··· TASK INPUTS ···

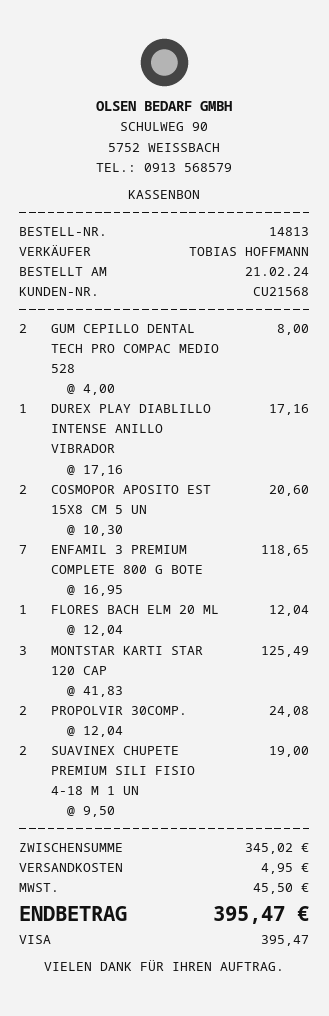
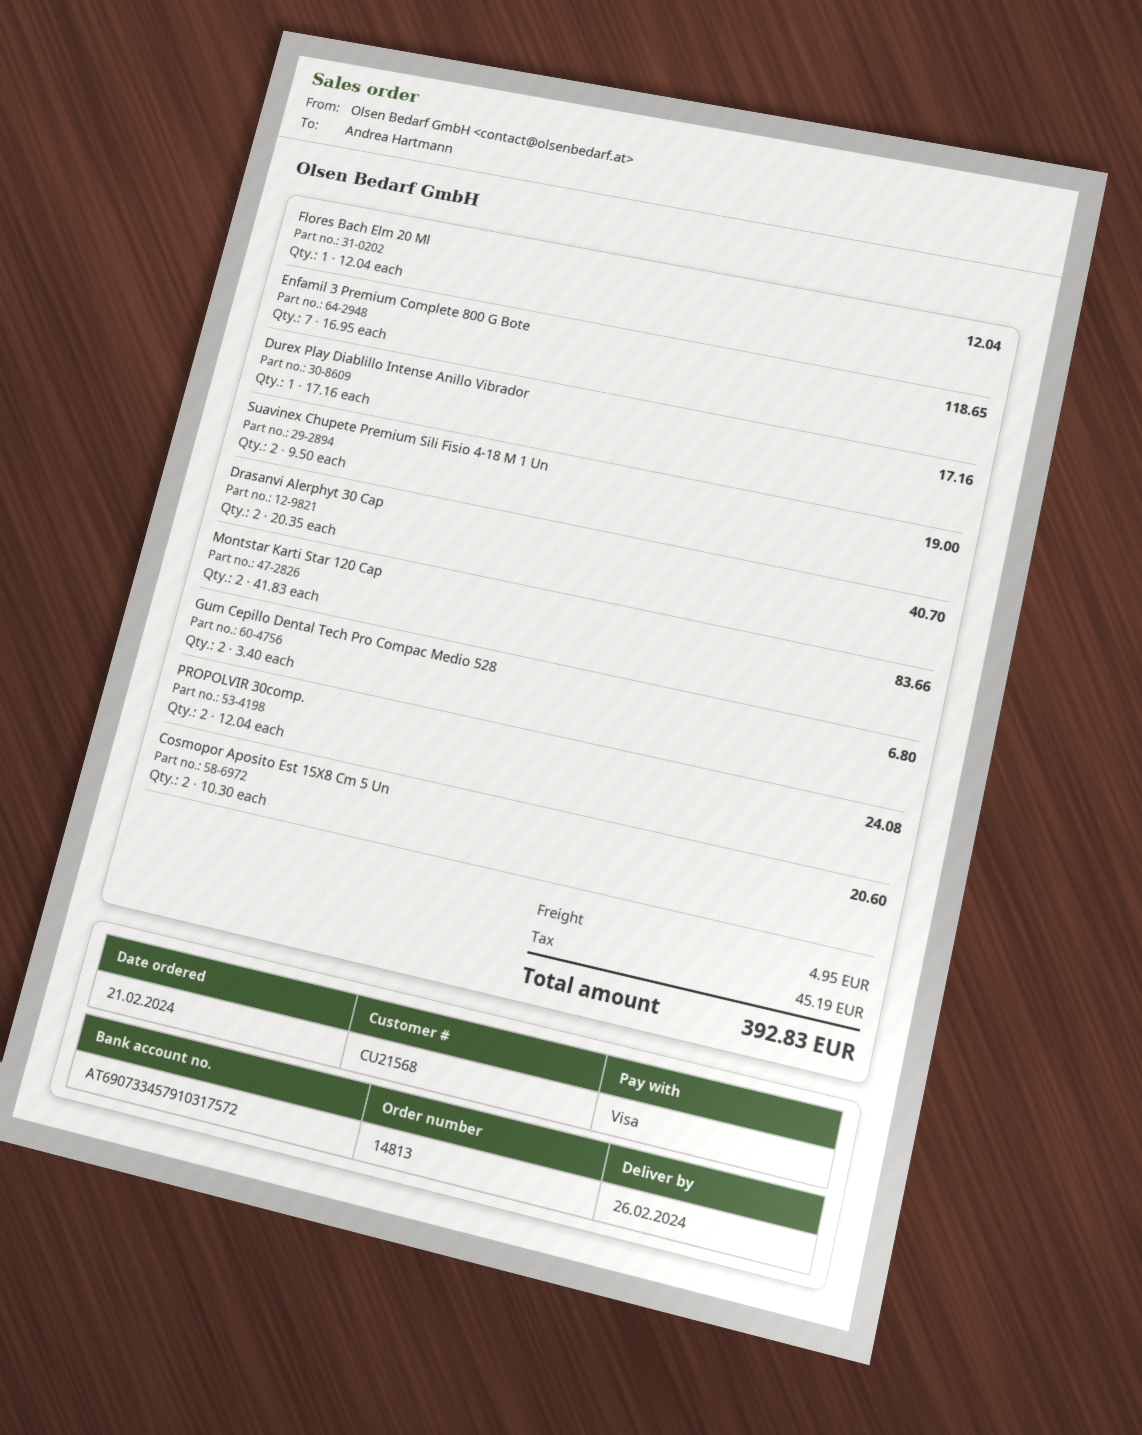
GUM CEPILLO DENTAL TECH PRO COMPAC MEDIO 528: 2 x 4.00 = 8.00 -> 2 x 3.40 = 6.80
MONTSTAR KARTI STAR 120 CAP: 3 x 41.83 = 125.49 -> 2 x 41.83 = 83.66
Drasanvi Alerphyt 30 Cap: none -> 2 x 20.35 = 40.70
tax: 45.50 -> 45.19
total: 395.47 -> 392.83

···

◆ PROBLEM TO WORK ON ◆
An exact, word-for-word version of the material is required, free of pictures.

◆ SOLUTION TO THIS EXERCISE ◆
GUM CEPILLO DENTAL TECH PRO COMPAC MEDIO 528: 2 x 4.00 = 8.00 -> 2 x 3.40 = 6.80
MONTSTAR KARTI STAR 120 CAP: 3 x 41.83 = 125.49 -> 2 x 41.83 = 83.66
Drasanvi Alerphyt 30 Cap: none -> 2 x 20.35 = 40.70
tax: 45.50 -> 45.19
total: 395.47 -> 392.83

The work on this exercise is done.